Junqiu Yu,Xinlin Ren,Yongchong Gu,Haitao Lin,Tianyu Wang,Yi Zhu,Hang Xu,Yu-Gang Jiang,Xiangyang Xue,Yanwei Fu
2024-12-03
Abstract:Language-guided robotic grasping is a rapidly advancing field where robots are instructed using human language to grasp specific objects. However, existing methods often depend on dense camera views and struggle to quickly update scenes, limiting their effectiveness in changeable environments. In contrast, we propose SparseGrasp, a novel open-vocabulary robotic grasping system that operates efficiently with sparse-view RGB images and handles scene updates fastly. Our system builds upon and significantly enhances existing computer vision modules in robotic learning.
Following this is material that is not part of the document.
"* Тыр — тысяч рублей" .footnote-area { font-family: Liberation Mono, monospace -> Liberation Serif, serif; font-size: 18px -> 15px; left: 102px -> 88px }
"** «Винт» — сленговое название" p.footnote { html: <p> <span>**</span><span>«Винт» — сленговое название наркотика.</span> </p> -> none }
Specifically, SparseGrasp utilizes DUSt3R to generate a dense point cloud as the initialization for 3D Gaussian Splatting (3DGS), maintaining high fidelity even under sparse supervision. Importantly, SparseGrasp incorporates semantic awareness from recent vision foundation models. To further improve processing efficiency, we repurpose Principal Component Analysis (PCA) to compress features from 2D models. Additionally, we introduce a novel render-and-compare strategy that ensures rapid scene updates, enabling multi-turn grasping in changeable environments. Experimental results show that SparseGrasp significantly outperforms state-of-the-art methods in terms of both speed and adaptability, providing a robust solution for multi-turn grasping in changeable environment.
Robotics,Computer Vision and Pattern Recognition,Machine Learning
What problem does this paper attempt to address?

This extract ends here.